I am pleased you have some understanding of monetary policy and responsibility with respect to the role of interest rates. Moving on, I say business and consumer confidence is largely not determined by government. On this you seem to agree, but you then still manage to blame Labor. In your original post you specifically used business confidence to compare the economic credentials of the current governing party with the previous one. Your welcome to draw your own conclusions, but one needs to be wary of causation and correlation, especially if one recognises that the GFC did infact occur and that global sentiment is still affected. One would also have to ignore a whole range of other factors including exchange rates and the high debts levels of businesses and individuals. You have refuted none of this. I am not an apologist for the left, far from it. I just wish people would stop blaming political parties (and political parties would stop claiming credit) for economic factors that are out of their control. This just supports the style over substance and popularity contest over policy situation, which is the current political and media commentary situation we have to endure.
Personally since the GFC I have reduced spending and paid down debts. This had nothing to do with who was living in the lodge. I am now in postion where I'm spending again and looking to make some new investments. Again nothing to do with which political party is in power or likley to be. I would suggest more individuals and businesses need to concentrate on their own affairs, instead of confected outrage and blaming politicians for everything.

I don't know and don't care about what the unions think of public sector job cuts. I'm in favour of a lean public sector, but I also recognise that the public sector provides services and a ROI (with often very good multiplier effects).
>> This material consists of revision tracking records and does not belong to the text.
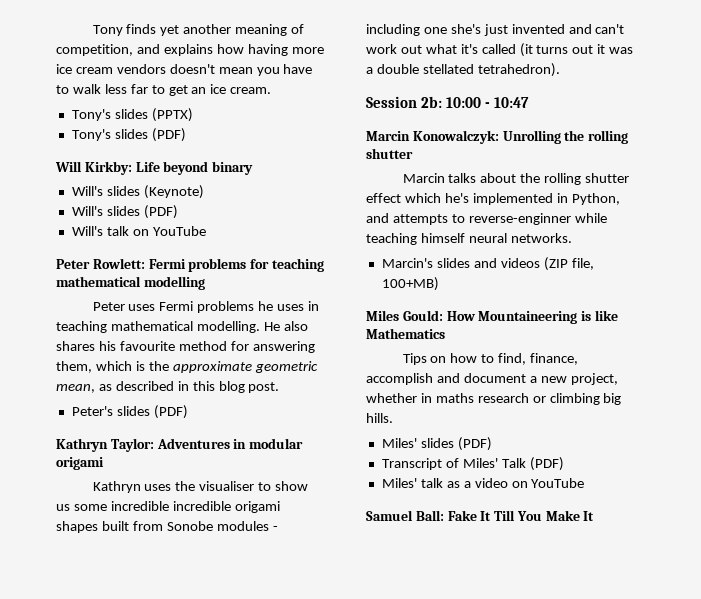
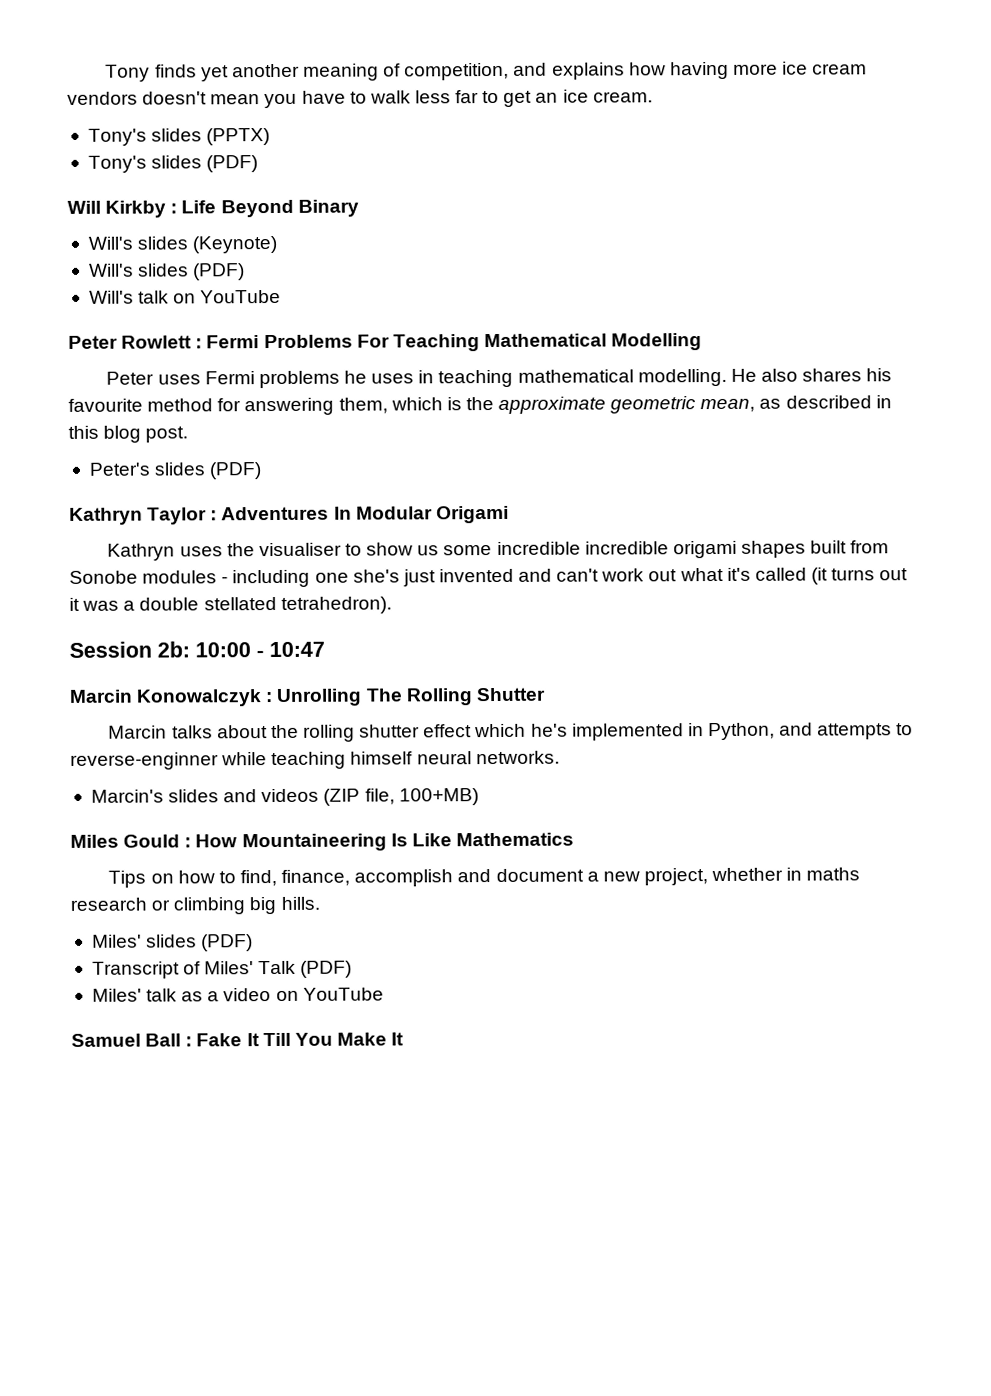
[84,161,254,175] Kirkby: Life beyond binary -> [105,199,359,218] Kirkby : Life Beyond Binary
[92,258,324,272] [56,276,205,290] Rowlett: Fermi problems for teaching mathematical modelling -> [121,333,703,352] Rowlett : Fermi Problems For Teaching Mathematical Modelling
[110,438,304,452] [56,457,104,470] Taylor: Adventures in modular origami -> [147,505,509,525] Taylor : Adventures In Modular Origami
[412,130,629,144] [366,148,413,159] Konowalczyk: Unrolling the rolling shutter -> [136,687,546,707] Konowalczyk : Unrolling The Rolling Shutter
[402,310,618,324] Gould: How Mountaineering is like -> [123,833,452,852] Gould : How Mountaineering Is Like
[415,510,444,521] Ball: -> [145,1033,193,1047] Ball :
Offloading public servants on ideological grounds or for a short term fix of the bottom line is lazy and unimaginative fiscal policy.

Essentially, I would like to see both politicians and the media, talking to us like adults, instead of appealing to the lowest common denominator, wishful perhaps, and many people seem happy to persist with their parochrial and partisan views about management of the economy.
I'm reasonably confident that despite all the bluster, both sides of policitics are planning for a medium term return to surplus, which is sensible and acheivable.
I'm afraid I don't agree that the election winner should be about confidence. That is smoke, mirrors and personality stuff. I'm more interested in the actual substance and costings of policies. So far I'm not very convinced by what the LNP have on the table and I'm not very impressed that they are planning to bypass the budget integrity process, instigated by Howard.
I look forward to the clearing of the air that an election will bring, but returning to Keen's original point, the performance or otherwise of the economy will not be greatly influenced by who wins. This supports my view that only the economic illiterate or rusted-ons believe that economic performance of a country is determined by the political leanings of whose in the lodge.

The job of government in Australia is to convince us that we are more affluent than we really are, and governments of all persuasions have been very successful. The job of the RBA should be to keep things sane but they seem to be happy just to let debt expand.

The graphs confirm an impression I had from the RBA charts. Household debt is not expanding, so all the press coverage of house price increases is just anomalies. People who should just sit on their money for a year or two and wait until here are more properties on the market.